Nunca había pensado sobre mí en esos términos. Una persona que pasa la mayor parte de su niñez y adolescencia buscando, sin conseguirlo, el cariño de sus padres, se vuelve un experto evitando cualquier manifestación de rechazo y persigue, aunque sea por métodos químicos, una sensación de felicidad.

Habían transcurrido casi tres semanas desde el fatídico día en el que, por primera vez en el transcurso de la humanidad, una mujer prefirió ver zombis que besarme. Aun así, había hecho hasta lo imposible por ver a Ana Julieta casi todos los días, y habíamos desarrollado una relación estrictamente platónica.

¿Platónica?

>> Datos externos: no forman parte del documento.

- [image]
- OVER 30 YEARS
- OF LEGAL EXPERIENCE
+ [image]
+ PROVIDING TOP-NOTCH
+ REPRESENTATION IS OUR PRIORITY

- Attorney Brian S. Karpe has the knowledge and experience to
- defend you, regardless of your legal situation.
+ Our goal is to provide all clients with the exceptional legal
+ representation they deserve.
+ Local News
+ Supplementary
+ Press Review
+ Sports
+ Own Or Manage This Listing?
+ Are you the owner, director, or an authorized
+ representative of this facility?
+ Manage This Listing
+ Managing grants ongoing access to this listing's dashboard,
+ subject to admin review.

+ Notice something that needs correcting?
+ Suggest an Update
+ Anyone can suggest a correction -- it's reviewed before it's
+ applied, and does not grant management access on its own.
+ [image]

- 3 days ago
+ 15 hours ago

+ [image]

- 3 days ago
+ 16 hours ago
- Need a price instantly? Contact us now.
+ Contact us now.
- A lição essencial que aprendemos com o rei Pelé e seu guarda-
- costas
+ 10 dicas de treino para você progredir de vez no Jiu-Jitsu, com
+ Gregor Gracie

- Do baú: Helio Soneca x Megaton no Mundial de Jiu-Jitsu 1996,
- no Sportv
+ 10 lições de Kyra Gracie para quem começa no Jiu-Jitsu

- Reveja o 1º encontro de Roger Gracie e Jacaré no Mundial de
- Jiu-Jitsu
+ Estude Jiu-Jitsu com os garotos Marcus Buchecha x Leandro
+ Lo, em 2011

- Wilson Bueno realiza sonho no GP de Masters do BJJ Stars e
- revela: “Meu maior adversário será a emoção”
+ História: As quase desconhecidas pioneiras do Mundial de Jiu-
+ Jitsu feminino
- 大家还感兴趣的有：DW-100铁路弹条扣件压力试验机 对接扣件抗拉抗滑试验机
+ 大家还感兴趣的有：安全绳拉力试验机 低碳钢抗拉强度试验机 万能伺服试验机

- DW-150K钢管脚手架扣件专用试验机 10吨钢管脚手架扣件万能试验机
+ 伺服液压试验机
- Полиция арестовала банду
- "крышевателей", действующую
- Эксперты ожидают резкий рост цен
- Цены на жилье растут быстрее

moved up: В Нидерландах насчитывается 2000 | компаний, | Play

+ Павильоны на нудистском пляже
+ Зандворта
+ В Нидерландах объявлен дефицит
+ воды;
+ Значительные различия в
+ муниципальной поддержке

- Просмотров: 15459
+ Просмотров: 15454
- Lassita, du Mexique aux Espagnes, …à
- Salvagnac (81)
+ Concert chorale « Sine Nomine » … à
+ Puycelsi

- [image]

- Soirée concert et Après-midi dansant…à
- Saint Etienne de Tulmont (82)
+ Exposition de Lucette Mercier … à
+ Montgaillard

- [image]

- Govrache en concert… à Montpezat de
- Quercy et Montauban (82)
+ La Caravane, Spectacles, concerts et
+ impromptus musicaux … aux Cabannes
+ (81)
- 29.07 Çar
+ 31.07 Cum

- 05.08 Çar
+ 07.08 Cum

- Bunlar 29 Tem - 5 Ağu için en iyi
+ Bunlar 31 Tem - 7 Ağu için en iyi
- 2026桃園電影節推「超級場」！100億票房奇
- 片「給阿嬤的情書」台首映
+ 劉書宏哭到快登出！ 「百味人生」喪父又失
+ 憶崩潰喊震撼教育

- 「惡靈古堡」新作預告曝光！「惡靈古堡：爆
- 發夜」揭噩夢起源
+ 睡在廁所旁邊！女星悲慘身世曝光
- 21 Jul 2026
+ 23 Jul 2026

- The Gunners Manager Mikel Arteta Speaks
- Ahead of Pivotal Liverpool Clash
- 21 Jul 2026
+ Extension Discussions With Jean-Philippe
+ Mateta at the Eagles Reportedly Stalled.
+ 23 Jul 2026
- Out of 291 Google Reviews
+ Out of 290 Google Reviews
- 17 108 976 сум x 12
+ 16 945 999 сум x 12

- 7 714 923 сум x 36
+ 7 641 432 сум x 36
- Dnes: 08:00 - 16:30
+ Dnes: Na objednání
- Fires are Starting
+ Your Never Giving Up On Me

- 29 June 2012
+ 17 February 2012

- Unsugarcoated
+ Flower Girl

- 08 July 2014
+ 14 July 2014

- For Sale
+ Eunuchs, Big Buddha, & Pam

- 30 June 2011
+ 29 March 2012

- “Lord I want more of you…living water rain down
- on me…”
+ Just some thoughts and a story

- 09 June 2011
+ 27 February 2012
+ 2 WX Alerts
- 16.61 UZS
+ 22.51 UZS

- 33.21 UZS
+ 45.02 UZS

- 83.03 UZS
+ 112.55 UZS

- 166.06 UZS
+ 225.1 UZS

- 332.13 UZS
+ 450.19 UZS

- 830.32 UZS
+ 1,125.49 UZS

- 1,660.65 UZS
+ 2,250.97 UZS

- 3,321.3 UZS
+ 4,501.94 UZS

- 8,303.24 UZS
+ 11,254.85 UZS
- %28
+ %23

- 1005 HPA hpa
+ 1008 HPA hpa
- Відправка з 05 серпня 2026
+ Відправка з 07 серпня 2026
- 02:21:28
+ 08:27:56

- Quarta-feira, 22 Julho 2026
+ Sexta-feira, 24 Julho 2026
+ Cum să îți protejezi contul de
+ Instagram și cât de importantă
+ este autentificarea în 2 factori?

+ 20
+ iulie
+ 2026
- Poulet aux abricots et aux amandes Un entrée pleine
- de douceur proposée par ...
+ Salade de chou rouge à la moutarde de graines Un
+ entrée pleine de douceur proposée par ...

Nunca había sido particularmente aplicado en la escuela pero ¿no era Platón de esos filósofos griegos que no practicaba precisamente la abstinencia, más cuando se hallaba rodeado de jovencitos?

Tenía que preguntarle a Ana Julieta. O mejor no. Platónico estaba bien.

Platónico, al menos en el sentido moderno, era lo único que podía darle sin correr el riesgo de que ella saliera corriendo.

En los momentos en los que podía analizarlo fríamente, que por lo general ocurrían cuando me veía forzado a tomar duchas de agua helada después de pensar en lo bonita que tenía la boca, lo que inevitablemente me llevaba a pensar en las cosas que podía hacer con esa boca, llegaba a la conclusión de que, suponiendo que los satélites se salieran de sus órbitas, Ozzy Osbourne cantara hip hop y Ana Julieta se interesara en el recorrido completo, ese que incluía fuegos artificiales al final, yo no estaba seguro de poder dárselo, al menos no de una forma placentera para ella.

En algún momento de mi vida aprendí que el sexo verdaderamente satisfactorio no involucraba caricias, abrazos, ni besos. Era un acto unilateral que, desgraciadamente, requería la asistencia de otras personas, pero cuyo único beneficiario era yo.

Aquellos por los que sentía cariño, que me importaban, que de solo verlos me generaban un extraño calorcillo en el medio del pecho, estaban por encima de mis egoístas necesidades físicas y ahí era donde Ana Julieta tenía que estar.

Mi mente solo necesitaba un tiempo para ponerse al día con el programa y abandonar esa faceta de director de pornografía que parecía ponerse de manifiesto cada vez que ella estaba cerca. Claro que si eso no ocurría pronto, yo iba a vivir perennemente con un dolor de bolas que ya era una sensación constante de mis noches, pues no quería ni podía dejar de verla, y tampoco quería ni podía ver a alguien más.

Sí, todo un masoquista.

¡El cromo que me faltaba en el álbum!

—Oye, Hugo, ¿vas a quedarte un rato más o te vas ya? —me preguntó Nick, el bajista de Ares, una vez que terminamos de meter todos los instrumentos en la parte de atrás de su camioneta luego de una actuación en un bar de mala muerte en Jersey.